Friday, March 13, 2009

Son Abducted to Brazil, U.S. Dad's Hague Convention Application Languishes

MSNBC reports today on an American father's frustrating ordeal.  

David Goldman's now-deceased wife abducted their son, Sean, to Brazil in June 2004 on the pretext of a two-week vacation. Upon arriving in Rio de Janeiro, she told Mr. Goldman their marital  relationship was over and unilaterally declared that she intended to maintain sole custody of their child.

Within 50 business days, Mr. Goldman filed an Application pursuant to the Hague Convention on International Child Abduction for the return of his son.

Prior to her death this year, the mother remarried.  Her new husband, a prominent and connected Brazilian lawyer, continues to thwart Mr. Goldman's efforts to return his son to the U.S.

The outcome - a judicially-sanctioned impasse that continues to separate father and son, and a high-profile controversy that has led to diplomatic intervention by U. S. Secretary of State Hillary Clinton:
In 2004, Goldman filed a petition under the Hague convention to have his son returned. Hague convention cases are supposed to be a "very expeditious process" and not last longer than six weeks, said James D. Garbolino, an assigned Superior Court judge in California who has written a book on such cases. 
Among the common defenses for not returning a child, Garbolino said, are that a child would suffer grave psychological harm by going back to his or her home country, or if the parent waits more than a year after the child's departure to file a petition. Goldman filed within 50 business days of his son's departure, according to his attorneys, but Bianchi's side argued that Sean would be emotionally damaged if he returned to the United States.
A federal judge in Rio in 2005 agreed that Sean had been moved to Brazil wrongfully but ruled that he should stay in Brazil because he had become "settled" in his new home, which is an exception described in the treaty.

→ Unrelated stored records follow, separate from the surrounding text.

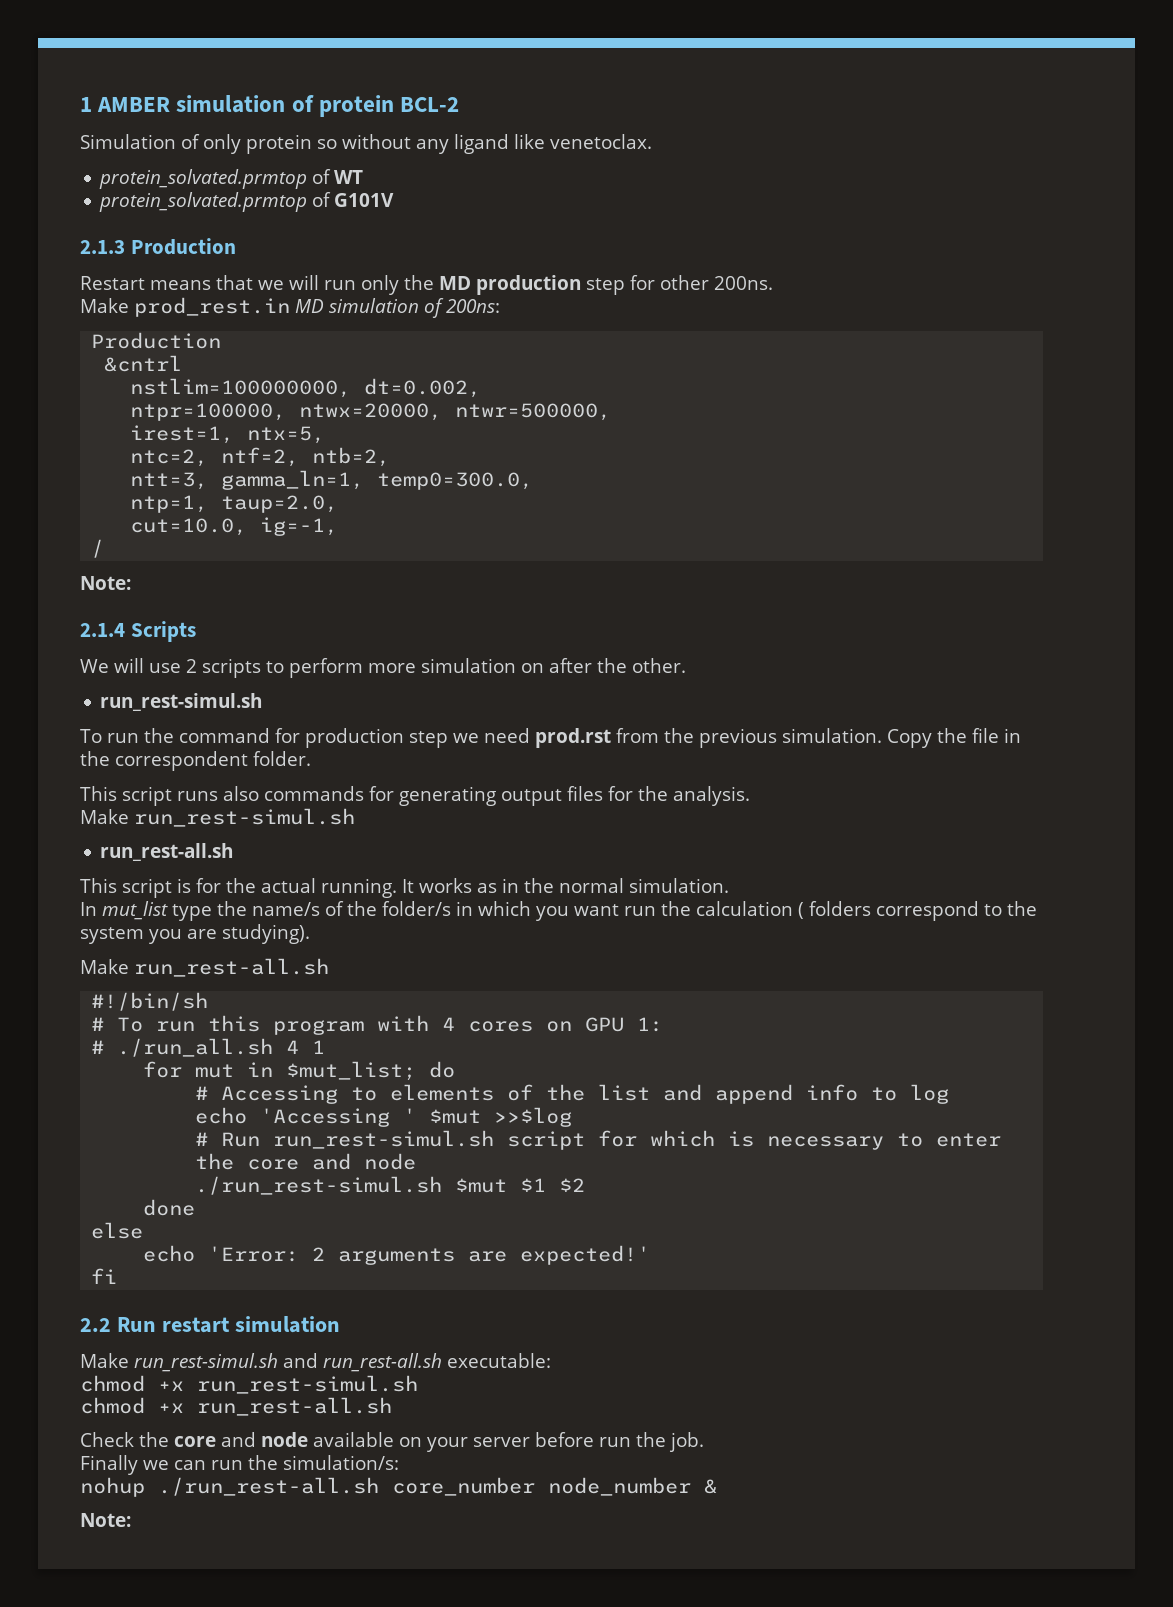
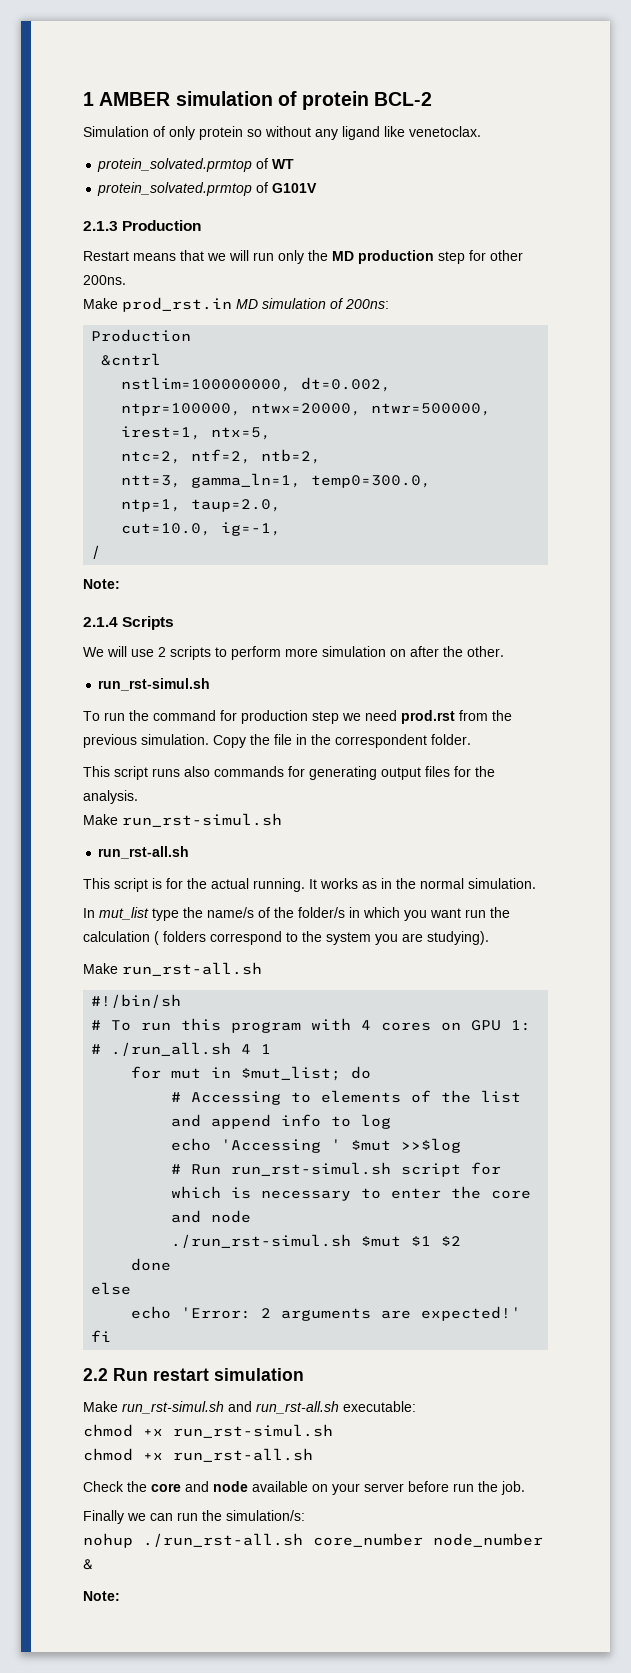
[134,297,290,317] prod_rest.in -> [122,297,232,312] prod_rst.in
[100,693,263,711] run_rest-simul.sh -> [98,678,211,691] run_rst-simul.sh
[134,808,355,827] [100,843,234,861] run_rest-simul.sh // run_rest-all.sh -> [122,813,282,827] [98,846,190,859] run_rst-simul.sh // run_rst-all.sh
[134,958,329,977] run_rest-all.sh -> [122,962,262,976] run_rst-all.sh
[273,1130,495,1149] run_rest-simul.sh -> [231,1162,392,1176] run_rst-simul.sh
[195,1176,443,1195] ./run_rest-simul.sh -> [171,1234,352,1248] ./run_rst-simul.sh
[134,1353,442,1372] run_rest-simul.sh and run_rest-all.sh -> [122,1401,339,1414] run_rst-simul.sh and run_rst-all.sh
[197,1375,418,1394] [80,1397,392,1416] run_rest-simul.sh // chmod +x run_rest-all.sh -> [173,1424,333,1438] [83,1448,313,1462] run_rst-simul.sh // chmod +x run_rst-all.sh
[158,1477,379,1496] ./run_rest-all.sh -> [143,1533,303,1547] ./run_rst-all.sh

These comments by one of the second husband's lawyers -  he has engaged a team of seventy lawyers on the case -  speak volumes:
"Sean is a naturalized Brazilian citizen. He has lived here for almost five years and has been raised with much love, affection and care by a serious family, receiving the best education possible," he wrote, adding, "It's not fair, nor humane, this slaughter that we are suffering involving the calculated capriciousness of an absent father."